[lbo-talk] How to make the Senate a majority rule institution inone day

Doug Henwood dhenwood at panix.com
Fri Jan 22 09:17:42 PST 2010


On Jan 22, 2010, at 12:02 PM, SA wrote:


> But ideological passion should make people willing to *lose*, not
> determined to always win - like Barry Goldwater in 1964, or the
> teabaggers in that special election in upstate New York.

Sure. But they don't even press their case when they could win. And they never fight the good fight knowing they might lose. E.g., the health care thing - they started compromised and then gave in and gave in some more.

The Reps don't mind taking hits. The government shutdown back in 95 or 96 damaged their image but they don't care. They don't care about looking like obstructionists now. There's no RLC (there was, in a literal sense, but you never hear of them) arguing that the party needs to move to the center to win.

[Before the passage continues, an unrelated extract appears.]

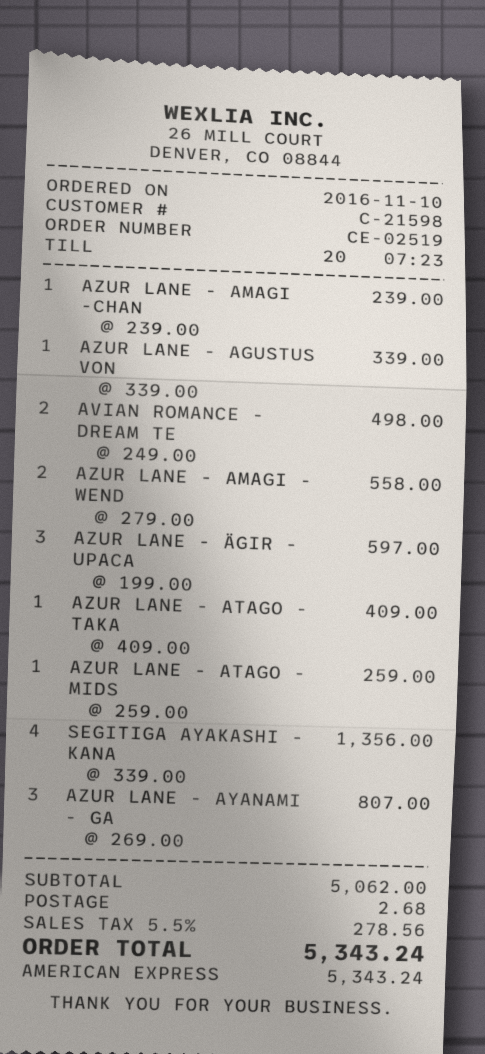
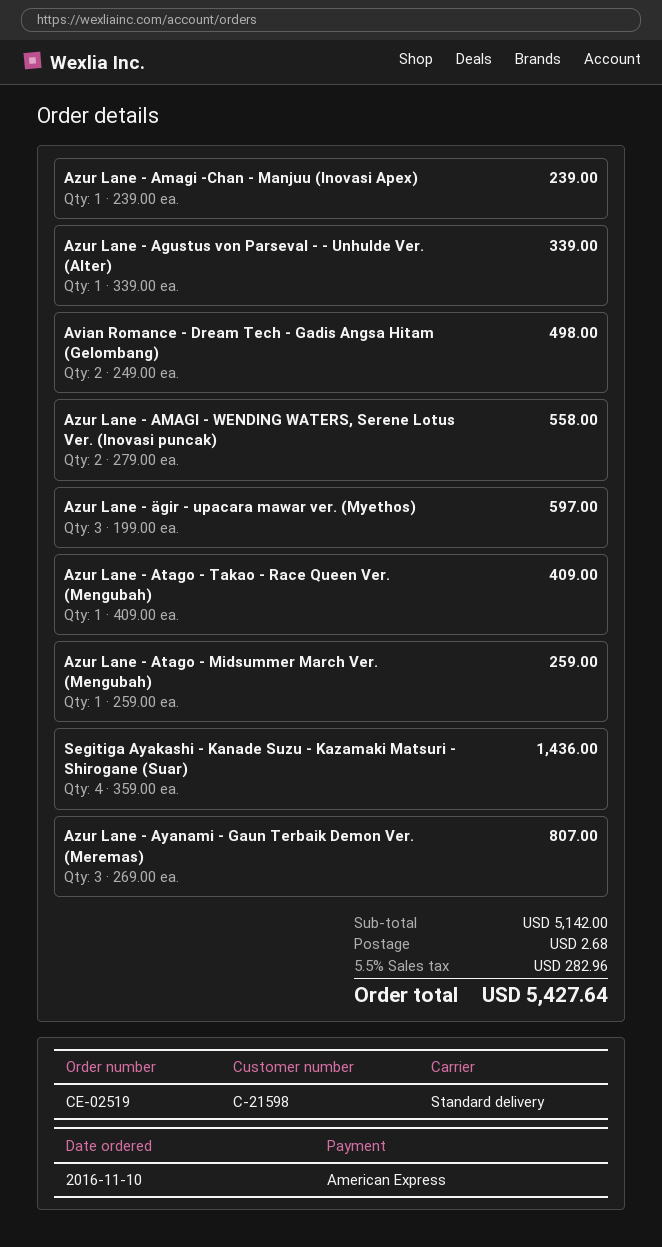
SEGITIGA AYAKASHI - KANA: 4 x 339.00 = 1356.00 -> 4 x 359.00 = 1436.00
subtotal: 5062.00 -> 5142.00
tax: 5.5% = 278.56 -> 5.5% = 282.96
total: 5343.24 -> 5427.64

> I agree the average Democratic hack has a lot less ideological
> passion than the average GOP hack. But a hack is a hack - it's
> someone who cares above all about getting their guys in office. It's
> true, the Dems often don't go for the jugular like Republicans do.
> But that's because they know the score. Like, take Florida in 2000:
> Given the balance of power in American society, do you really think
> street pressure on the election officials and courts led by Jesse
> Jackson would have been equivalent to street pressure by a bunch of
> Republican staffers in ties? I bet there were a lot of Dem hacks who
> (correctly or not) heard about that prospect and thought: Oh my god,
> Limbaugh is going to convince the exurbs that this is the Black
> Panthers storming the vote-counting rooms - we can't have that.

The election was clearly stolen and they rolled right over. I really doubt that the Reps would have done the same were the roles reversed.